Sometimes the test runner will hang. Some threads are being left around by the runner. I haven't found what triggers this. It seems that all of the test cases have concluded, but the runner doesn't realize.
I attached a stack dump from jstack below. I have no idea if this is a bug in parallel-test or in my code, it's almost certainly in my code, directly or indirectly, but unfortunately I don't have a minimal test case yet. I'll try to produce one in the coming days, but it may not be possible.
https://gist.github.com/amoe/d5a0aa56985994333432f8f3e4a4c5da
I don't know why there are so many async-dispatch-* threads, when only 4 maximum are used by my configuration for :parallel. Maybe that's something to do with it, but my other tests often allow the JVM to terminate even when having thread numbers like async-dispatch-13.
I just saw the pull request #2, but I'm not savvy enough to tell if that applies to this problem or not.
I've now reproduced the problem in my tiny demo project that doesn't use any other stuff and just tests (is (= 2 2)) in parallel. If I repeatedly rerun the tests (while true; do lein parallel-test; done) then the JVM will hang after a few minutes. This is OpenJDK 1.8.0_102, Clojure 1.8, parallel-test 0.3.0 from Clojars. Tomorrow I'll see if the changes in the above pull request can help.

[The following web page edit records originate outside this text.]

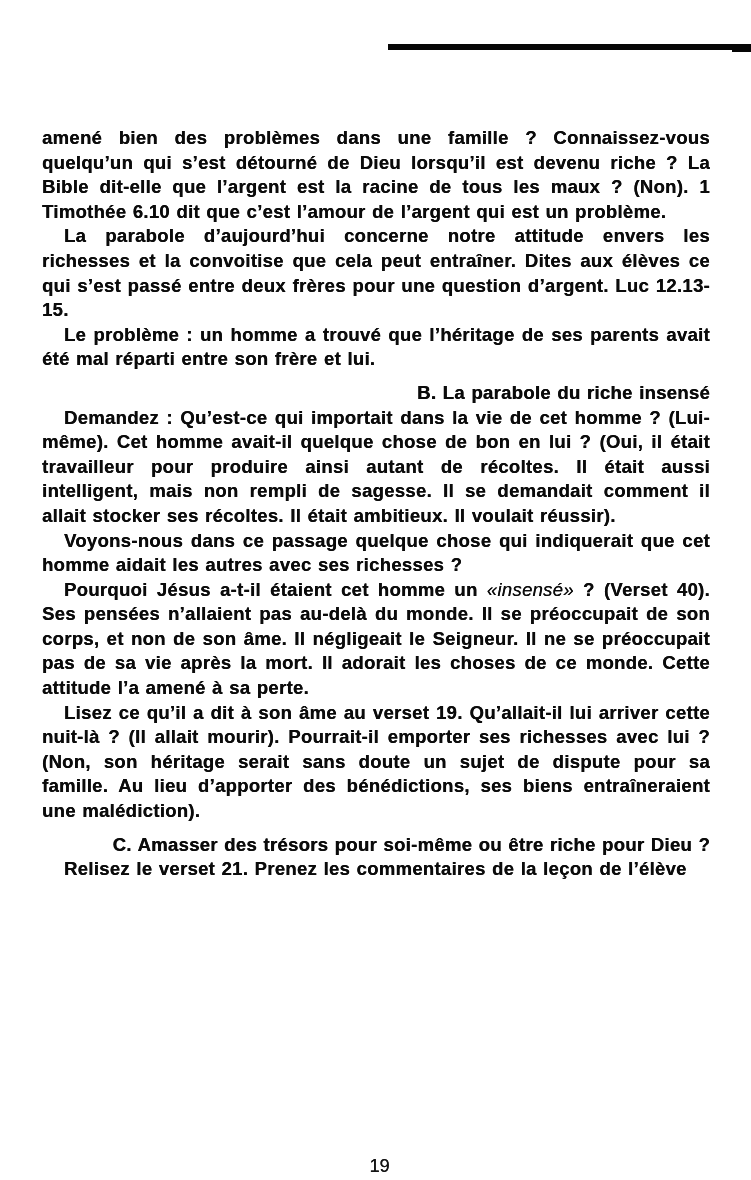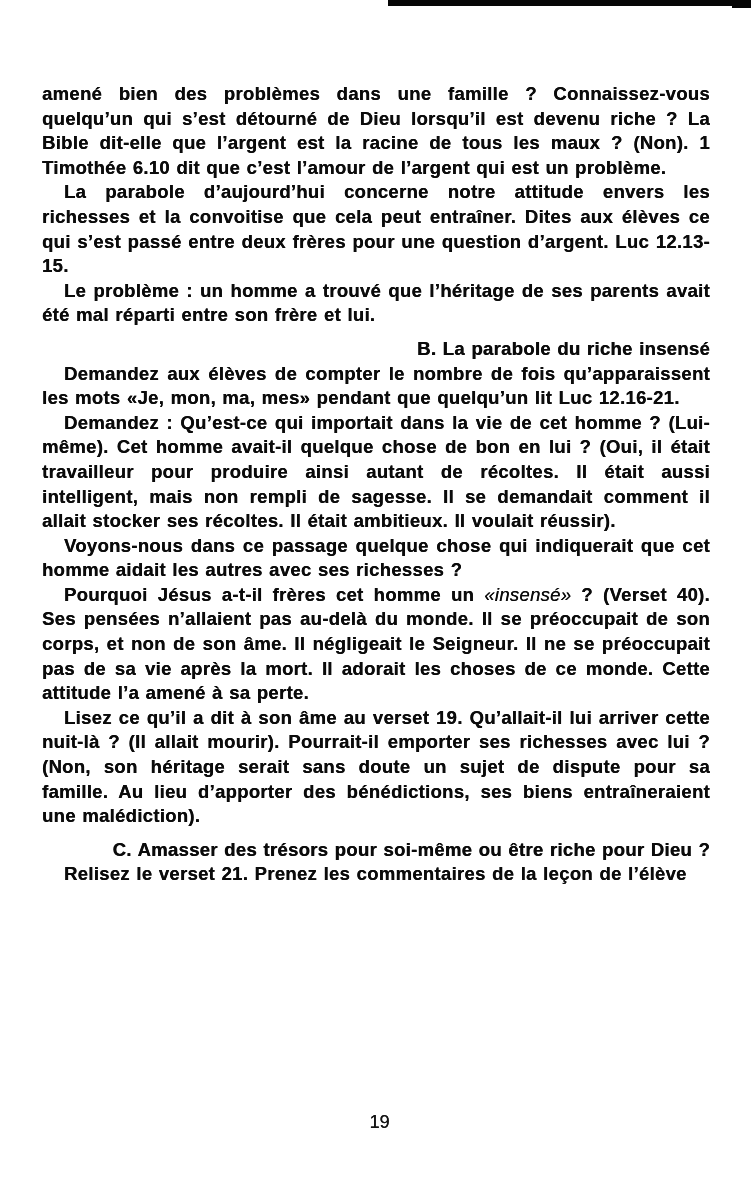--- a/index.html
+++ b/index.html
@@ -7,20 +7,21 @@
     width: 751px;
     height: 1180px;
     background: #ffffff;
     position: relative;
     overflow: hidden;
   }
   .page {
     position: absolute;
     inset: 0;
     background: #ffffff;
+    margin-top: 44px;
   }
   .scan-line {
     position: absolute;
     top: 0;
     left: 388px;
     width: 363px;
     height: 6px;
     background: #060606;
   }
   .scan-line-tail {
@@ -87,24 +88,23 @@
   <div class="scan-line"></div>
   <div class="scan-line-tail"></div>
 
   <div class="text-block">
     <p class="para no-indent">amené bien des problèmes dans une famille ? Connaissez-vous quelqu’un qui s’est détourné de Dieu lorsqu’il est devenu riche ? La Bible dit-elle que l’argent est la racine de tous les maux ? (Non). 1 Timothée 6.10 dit que c’est l’amour de l’argent qui est un problème.</p>
     <p class="para">La parabole d’aujourd’hui concerne notre attitude envers les richesses et la convoitise que cela peut entraîner. Dites aux élèves ce qui s’est passé entre deux frères pour une question d’argent. Luc 12.13-15.</p>
     <p class="para">Le problème : un homme a trouvé que l’héritage de ses parents avait été mal réparti entre son frère et lui.</p>
 
     <h2 class="heading">B. La parabole du riche insensé</h2>
 
-    <p class="para">Demandez aux élèves de compter le nombre de fois qu’apparaissent les mots «Je, mon, ma, mes» pendant que quelqu’un lit Luc 12.16-21.</p>
     <p class="para">Demandez : Qu’est-ce qui importait dans la vie de cet homme ? (Lui-même). Cet homme avait-il quelque chose de bon en lui ? (Oui, il était travailleur pour produire ainsi autant de récoltes. Il était aussi intelligent, mais non rempli de sagesse. Il se demandait comment il allait stocker ses récoltes. Il était ambitieux. Il voulait réussir).</p>
     <p class="para">Voyons-nous dans ce passage quelque chose qui indiquerait que cet homme aidait les autres avec ses richesses ?</p>
-    <p class="para"><span>Pourquoi Jésus a-t-il frères cet homme un </span><em>«insensé»</em><span> ? (Verset 40). Ses pensées n’allaient pas au-delà du monde. Il se préoccupait de son corps, et non de son âme. Il négligeait le Seigneur. Il ne se préoccupait pas de sa vie après la mort. Il adorait les choses de ce monde. Cette attitude l’a amené à sa perte.</span></p>
+    <p class="para"><span>Pourquoi Jésus a-t-il étaient cet homme un </span><em>«insensé»</em><span> ? (Verset 40). Ses pensées n’allaient pas au-delà du monde. Il se préoccupait de son corps, et non de son âme. Il négligeait le Seigneur. Il ne se préoccupait pas de sa vie après la mort. Il adorait les choses de ce monde. Cette attitude l’a amené à sa perte.</span></p>
     <p class="para">Lisez ce qu’il a dit à son âme au verset 19. Qu’allait-il lui arriver cette nuit-là ? (Il allait mourir). Pourrait-il emporter ses richesses avec lui ? (Non, son héritage serait sans doute un sujet de dispute pour sa famille. Au lieu d’apporter des bénédictions, ses biens entraîneraient une malédiction).</p>
 
     <h2 class="heading">C. Amasser des trésors pour soi-même ou être riche pour Dieu ?</h2>
 
     <p class="para">Relisez le verset 21. Prenez les commentaires de la leçon de l’élève</p>
   </div>
 
   <div class="page-number">19</div>
 
 </div>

I'm pretty sure this was caused by a new version of core.async which no longer had a special privileged thread for doing async scheduling. This was a good change for the core.async team to make, but meant that an abuse of async semantics I was taking advantage of would no longer work. I have added some of @pschorf's work from #2 to master in 068dcf7853166875154ea07a1be5534f9ff61b3e, along with changes which should resolve the threading problems with core.async.
If you could pull my master and try testing it locally to see if it's resolved, I'll go ahead and cut a point release so everyone can enjoy the bugfix (and the updated core.async default)
I was still able to reproduce the hang with the new master version. It hangs fairly quickly, maybe once in every 5/10 test runs. (The install procedure that I did was to delete ~/.m2/repository/com/holychao and run lein install from a newly cloned repo of parallel-test. Hopefully that is valid, I have never tested a leiningen plugin from source before.)
@amoe Your install procedure is valid, thanks for taking the time and inconvenience to test things out.
Were your hangs produced in the demo project or in the project where you originally intended to use parallel test? Is there a reproducible hanging codebase you can share with me? I was getting some reproducible hangs before the changes to master and it seemed to have squashed the problems for my test case, so I probably need a better test case.
Here's the demo project that I'm using.
I noticed that I left the target directory present, so you may want to delete that after extracting.
Any updates on the new release?